In a steadfast move, Cirata reaffirms its FY2024 guidance, targeting $13-$15 million, despite past troubles as WANdisco.
- The company’s Q3 bookings reached $1.7 million, mirroring results from previous quarters.
- A major contract renewal with a global insurer and 16 new deals highlight Cirata’s focus on Data Integration.
- Strategic board changes aim to enhance Cirata’s growth trajectory and sales outlook.
- CEO Stephen Kelly emphasises progress, despite challenges not reflected in headline figures.
In a steadfast display of confidence, Cirata, once known as WANdisco, maintains its fiscal year 2024 forecast of $13-$15 million in bookings. Despite a tumultuous past, the firm reports steady progress with Q3 bookings totalling $1.7 million, effectively matching performances from Q2 2024 and Q3 2023. This consistent achievement demonstrates Cirata’s resilience and strategic determination.
The company’s latest update reveals a significant renewal with a global insurer valued at over $980,000, coupled with the acquisition of 16 new contracts. These results underscore Cirata’s strategic emphasis on enhancing its Data Integration capabilities, a sector where the organisation sees substantial room for growth. Such developments are indicative of a promising upward trajectory.
Recent strategic enhancements at the board level, with the inclusion of two new Non-Executive Directors, signify Cirata’s commitment to strengthening its leadership framework.

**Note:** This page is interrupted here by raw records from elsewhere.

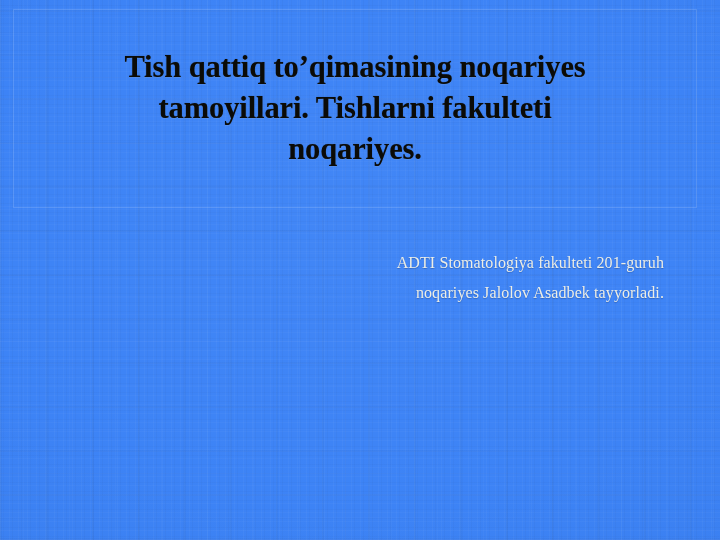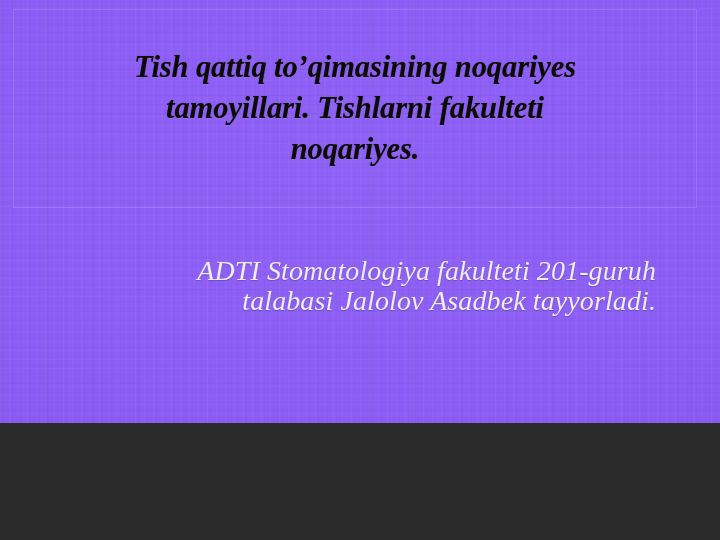--- a/index.html
+++ b/index.html
@@ -11,11 +11,10 @@
   #slide {
     position: relative;
     width: 720px;
-    height: 423px;
+    height: 540px;
     overflow: hidden;
-    background-color: #8b5cf6;
+    background-color: #3b82f6;
     font-family: "Liberation Serif", "DejaVu Serif", serif;
-    font-style: italic;
     -webkit-font-smoothing: antialiased;
   }
 

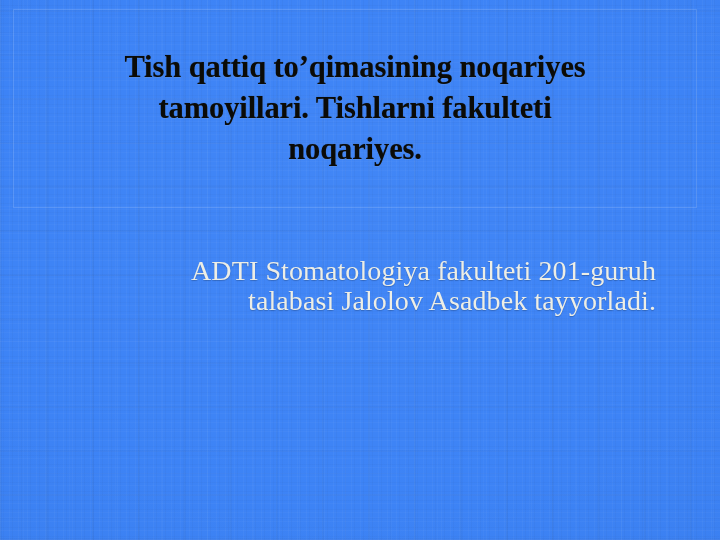--- a/index.html
+++ b/index.html
@@ -148,11 +148,11 @@
   }
 
   #slide .subtitle-text {
-    margin: 8px;
+    margin: 0;
     color: #edeee6;
     font-family: "Liberation Serif", "DejaVu Serif", serif;
     font-weight: 400;
-    font-size: 28px;
+    font-size: 16px;
     line-height: 30px;
     letter-spacing: 0.1px;
     text-shadow: 0px 1px 1px rgba(0,0,0,0.22);

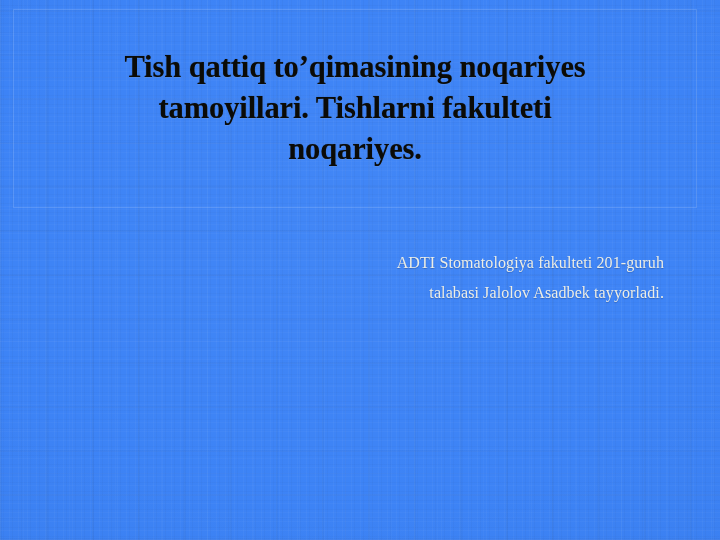--- a/index.html
+++ b/index.html
@@ -188,7 +188,7 @@
   <div class="subtitle-block">
     <p class="subtitle-text">
       <span class="line">ADTI Stomatologiya fakulteti 201-guruh</span>
-      <span class="line">talabasi Jalolov Asadbek tayyorladi.</span>
+      <span class="line">noqariyes Jalolov Asadbek tayyorladi.</span>
     </p>
   </div>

These changes are aligned with an optimistic outlook regarding the company’s sales and pipeline expansion as it advances its Go-To-Market strategy.
Stephen Kelly, Cirata’s CEO, articulates a clear vision for the future, highlighting that the company’s sales teams are effectively engaging with partners, resulting in an increased volume of collaborative leads. Kelly illustrates, ‘Our sales teams are engaging constructively with our partners as we see an improving ramp in joint leads.’ Such engagement is fundamental as Cirata continues to deploy its ‘land & expand’ strategy, with several successful purchase orders reinforcing this approach.

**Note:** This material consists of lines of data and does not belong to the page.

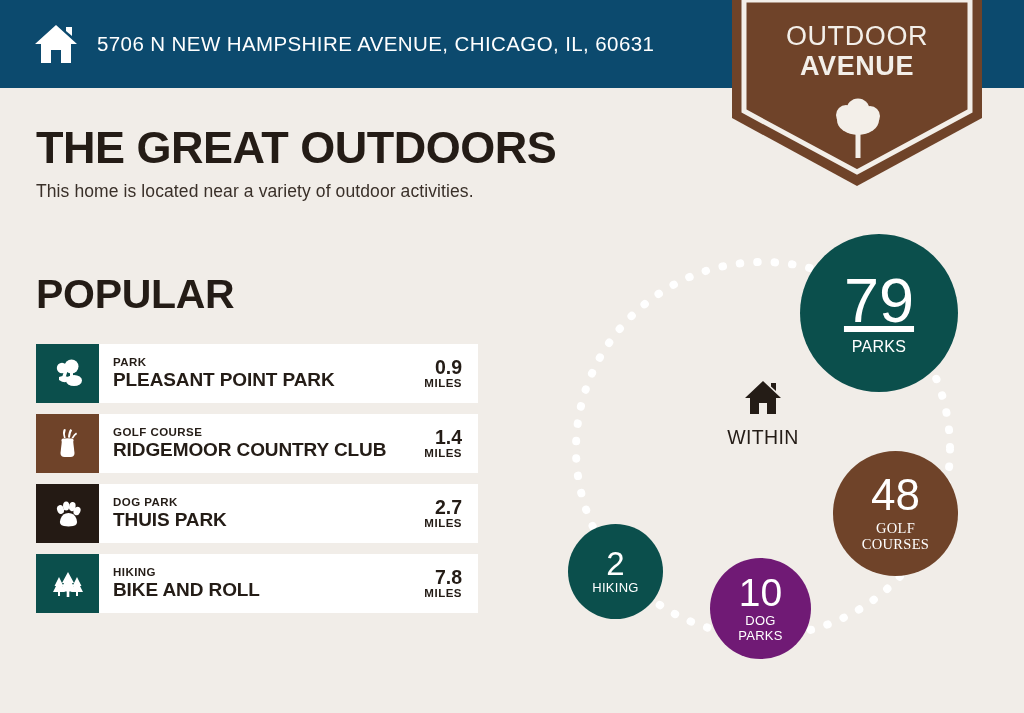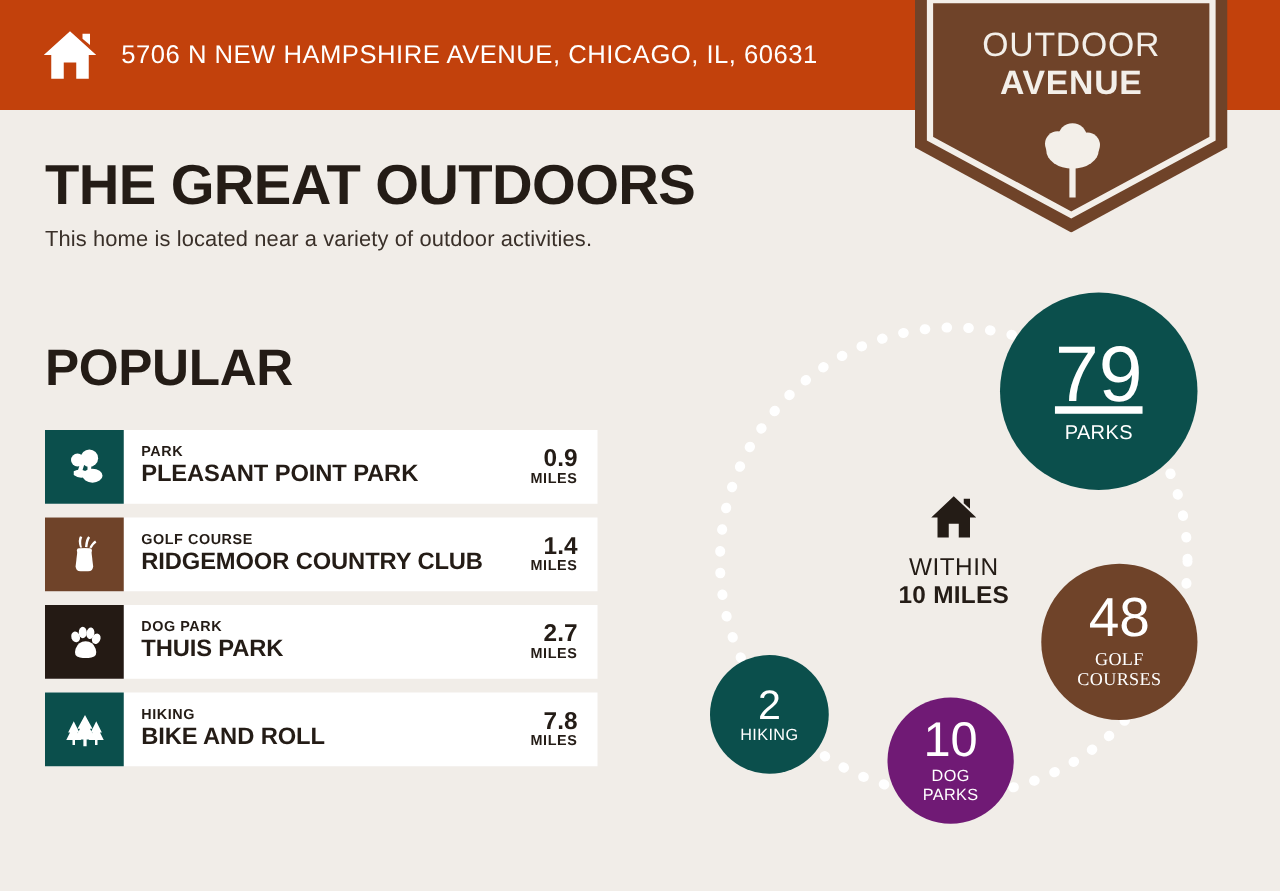--- a/index.html
+++ b/index.html
@@ -23,7 +23,7 @@
     top: 0;
     width: 1024px;
     height: 88px;
-    background: #c2410c;
+    background: #0c4a6e;
     display: flex;
     align-items: center;
   }

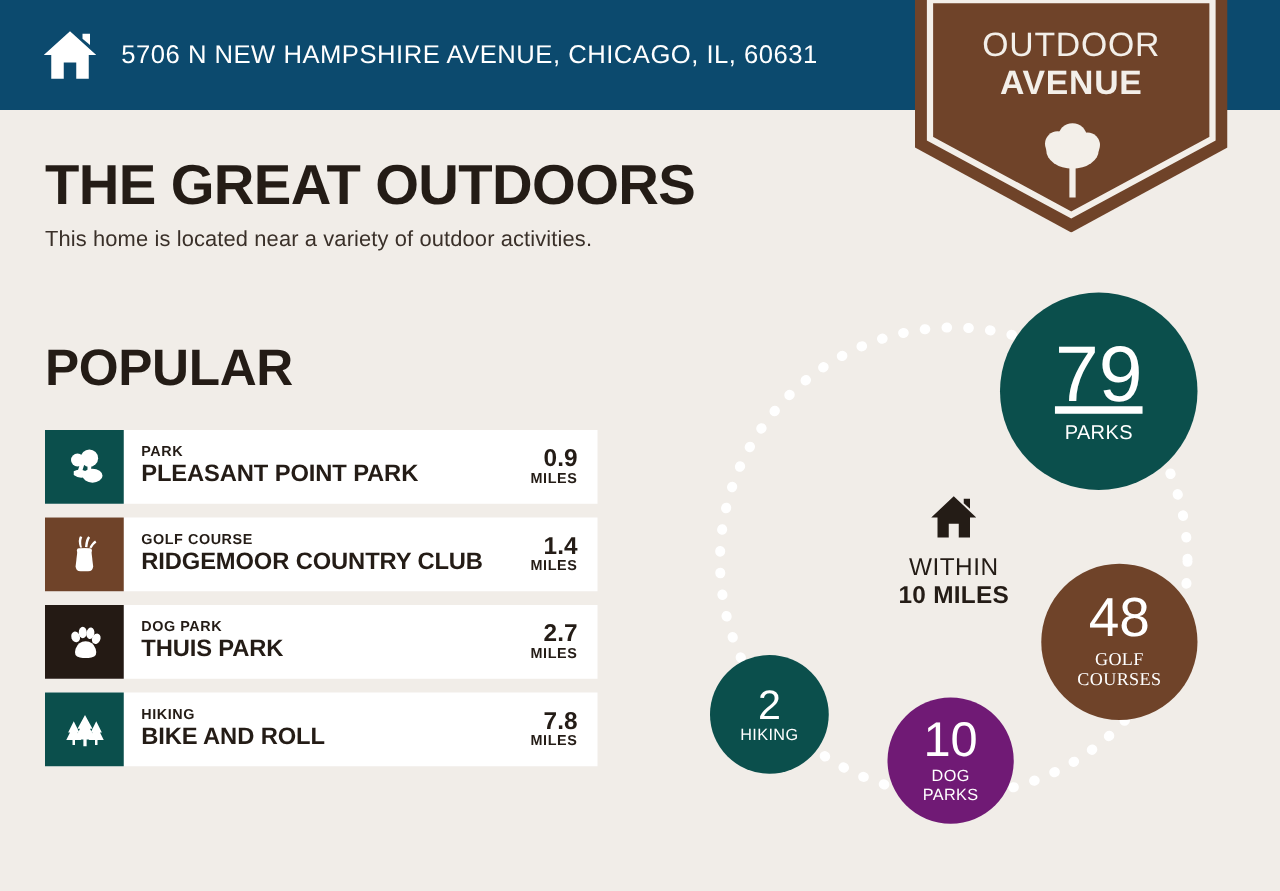--- a/index.html
+++ b/index.html
@@ -243,7 +243,7 @@
   .diagram-center {
     position: absolute;
     left: 140px;
-    top: 168px;
+    top: 152px;
     width: 190px;
     text-align: center;
   }

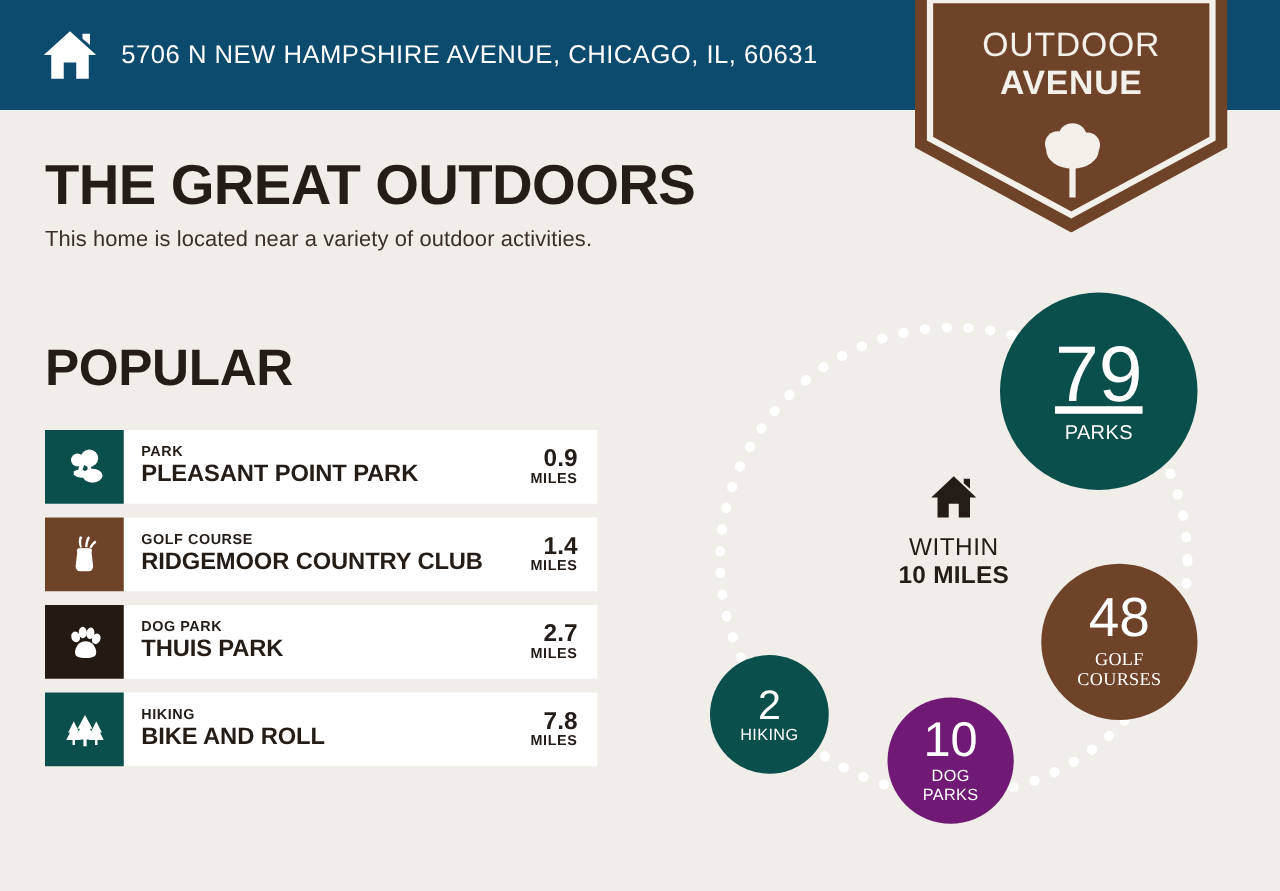--- a/index.html
+++ b/index.html
@@ -451,7 +451,6 @@
       </svg>
     </span>
     <div class="center-within">WITHIN</div>
-    <div class="center-miles">10 MILES</div>
   </div>
 
 </div>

Nevertheless, the company is cautious about its financial indicators. Kelly acknowledges that while substantial progress has been made, these advancements are yet to be fully mirrored in the financial headlines. He notes, ‘As I stated in the quarter two update, we are making good progress, but this is not represented in the headline numbers.’ The company’s share price is steady at 28.95p, falling short of the pre-2023 highs, reflecting past challenges.
Cirata’s ongoing strategic efforts and stable performance signify a path towards recovery and growth.